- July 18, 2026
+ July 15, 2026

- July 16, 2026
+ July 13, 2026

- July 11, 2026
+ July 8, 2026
---
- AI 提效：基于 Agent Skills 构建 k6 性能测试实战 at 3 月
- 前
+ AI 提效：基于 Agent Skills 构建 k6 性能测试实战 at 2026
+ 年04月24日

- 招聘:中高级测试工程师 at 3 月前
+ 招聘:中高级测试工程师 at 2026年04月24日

> [Instructions to follow]: Which lines of the material contain the string "性能测试实战"? List each of them.

> [Exercise result]:
- AI 提效：基于 Agent Skills 构建 k6 性能测试实战 at 3 月
+ AI 提效：基于 Agent Skills 构建 k6 性能测试实战 at 2026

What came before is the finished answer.